For the time being, however, Ubuntu remains my preferred distribution, simply because I think they’ve done a better job of making the distribution usable, and without the virtualization to differentiate it Fedora’s not the best choice. That said, Fedora showed enough even in a brief, unsuccessful trial to indicate that it will push Ubuntu in the months ahead, which should be beneficial for both distributions and their users. Competition is good.
More interesting to ponder is what Fedora and its virtualization capabilities mean for VMWare. Granted, I could get nothing working. But part of that is my own ignorance, and it can’t be questioned that the basic building blocks are in place. Not necessarily on the UI and management sides, as yet – VMWare is way out in front in that regard – but how long will it be before the hypervisor and basic virtualization is commoditized and freely available? 18 months? 12? 6?
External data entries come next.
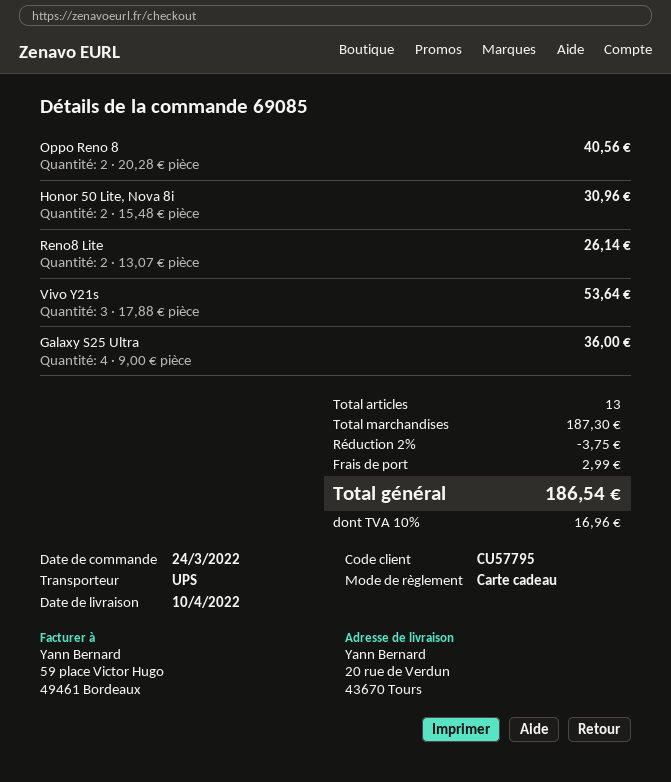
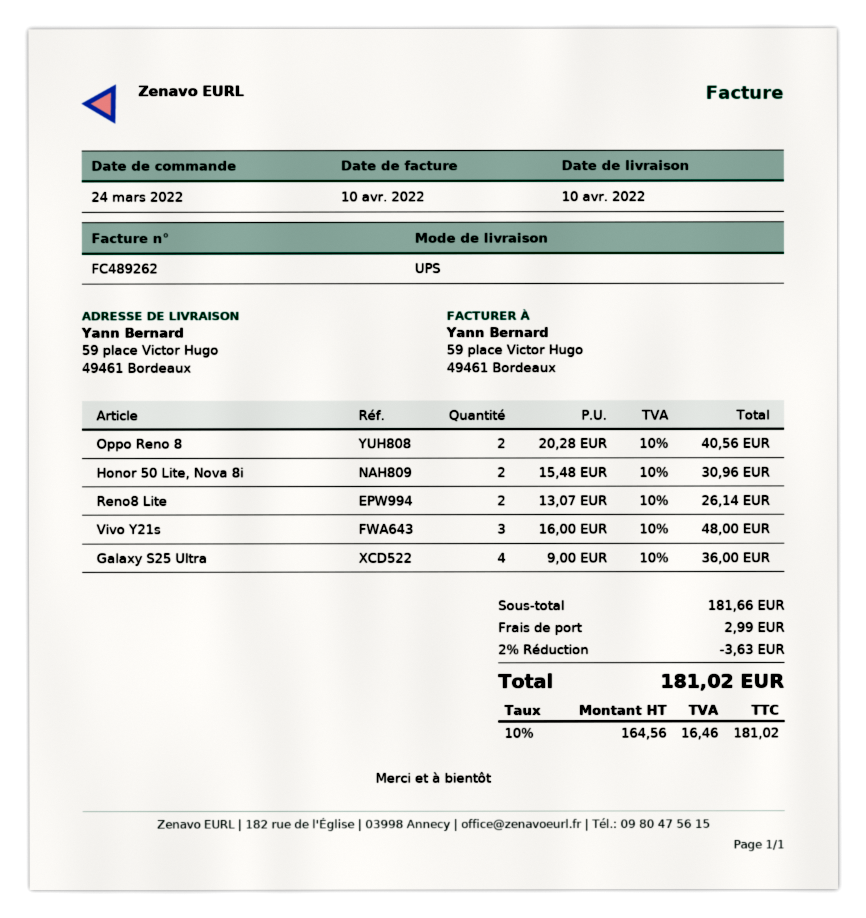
ship to: 20 rue de Verdun, 43670 Tours -> 59 place Victor Hugo, 49461 Bordeaux
Vivo Y21s: 3 x 17.88 = 53.64 -> 3 x 16.00 = 48.00
subtotal: 187.30 -> 181.66
discount: 2% = 3.75 -> 2% = 3.63
tax: 10% = 16.96 -> 10% = 16.46
total: 186.54 -> 181.02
Undoubtedly, VMWare would answer its critics by contending that it will continue to innovate to stay ahead, and certainly it’s got the talent to do so. They’ve poached some of the better kernel engineers on the planet at this point. But what we’ve been discussing within RedMonk and with a few external parties recently is at what point the firm begins to compete head to head with the entrenched systems management players. After you get by the technical challenge of supporting guest operating systems, after all, comes the real challenge: managing them all.
So while I’m certainly not predicting doom for VMWare as some are inclined to do – like Microsoft, they’re massively entrenched in their particular market(s) – I am very interested to see how they navigate low end commoditization from open source and increasing competition at the high end from vendors that know systems management at least as well as VMWare does. Oh, and then there’s Microsoft.
A chain of thought that I would not necessarily have arrived at without my Fedora experiment; proof that we can learn even from our failures. Fedora may not have poached me as a user yet, but I’ll be sure to try it again in a few months. Who knows what I’ll learn from that experience.